Mandie and Celia stood up. “I’ll let you know as soon as I can,” Mandie promised Mary Lou as everyone got into line.
Mary Lou’s seat was on the opposite side of the dining room from Mandie’s. As they separated in line Mandie whispered to Celia, “Do you suppose she is making all that up about Grandmother taking us to Europe?”
“I don’t think so, Mandie. How would she know about that?” Celia whispered back.
Mandie didn’t know much about Mary Lou and was trying to figure out how she could really find out if her grandmother had said that to Miss Prudence.
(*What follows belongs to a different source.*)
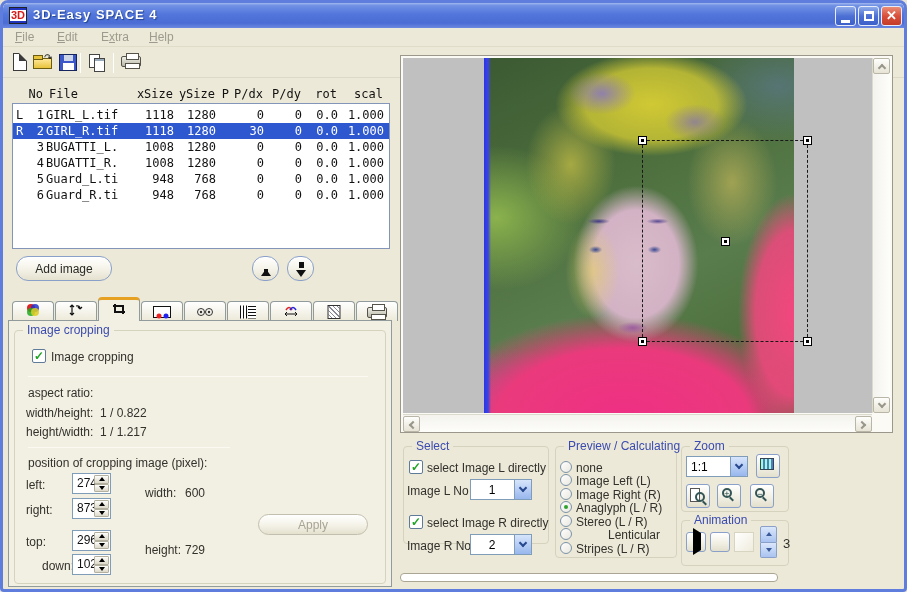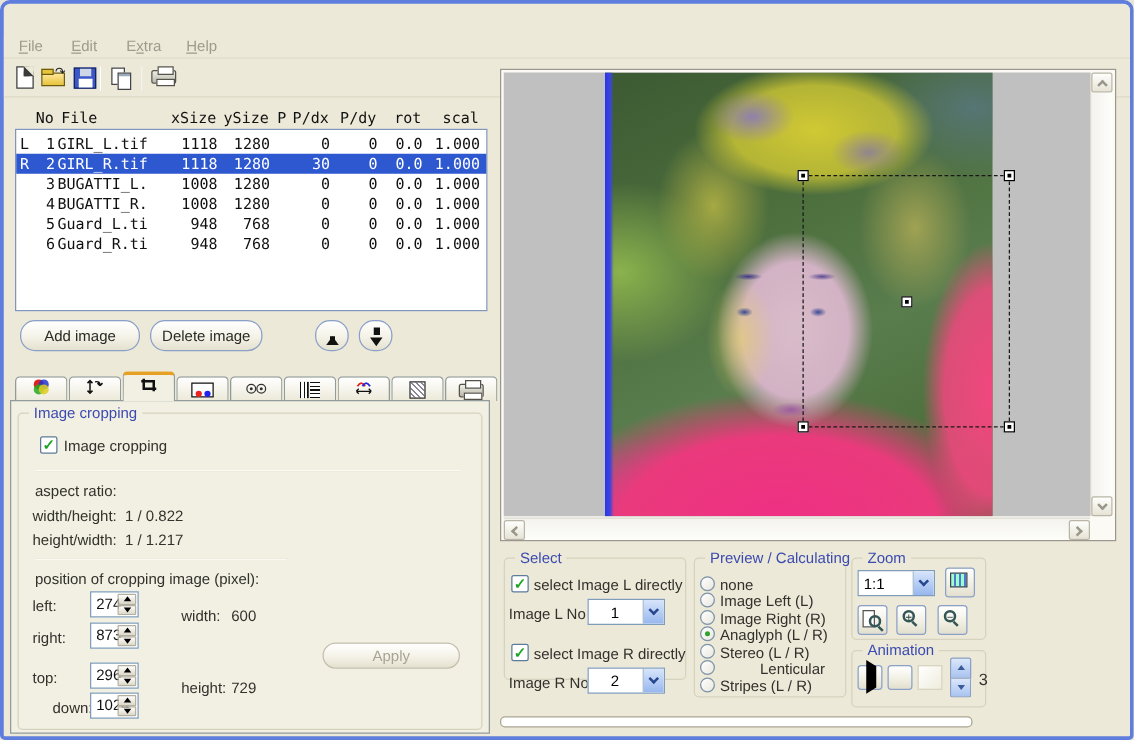"3D" div.abs { html: none -> <div> <div>3D</div> <div>3D-Easy SPACE 4</div> <div> <span></span> </div> <div> <span></span> </div> <div><span>✕</span></div> </div> }
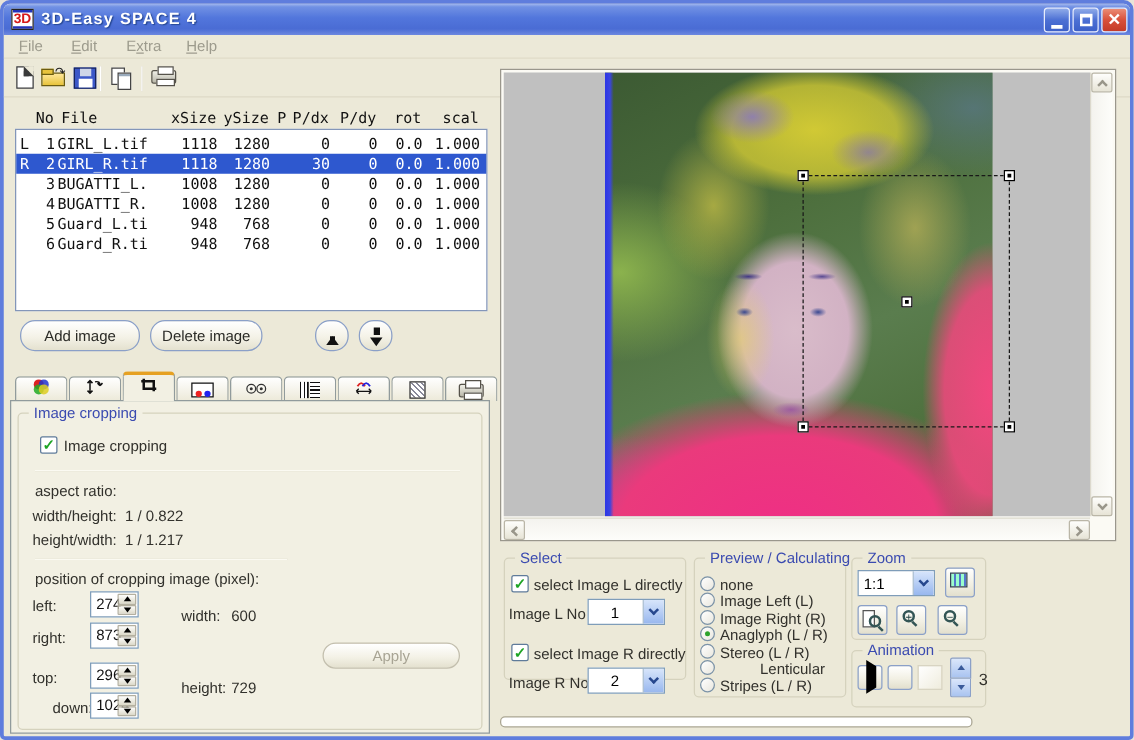"Delete image" button.abs { html: <button>Delete image</button> -> none }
And then she figured her grandmother must have, as Celia said, otherwise how would Mary Lou know anything about a possible trip to Europe with her grandmother?
“Oh, why won’t Grandmother tell me something?” Mandie whispered to Celia as they came to their designated chairs and stood there waiting for Miss Hope to ask the blessing.
As soon as breakfast was over, Mandie and Celia walked down the hall toward the office, where Miss Prudence stayed.
“If I can find Miss Prudence I will just ask her what my grandmother said about going to Europe,” Mandie told Celia as they neared the open doorway.
Mandie looked inside and saw that Miss Prudence was sitting at her desk. The lady looked up, smiled, and said, “Come on in, young ladies. I’ve just finished what I was doing here. Sit down.”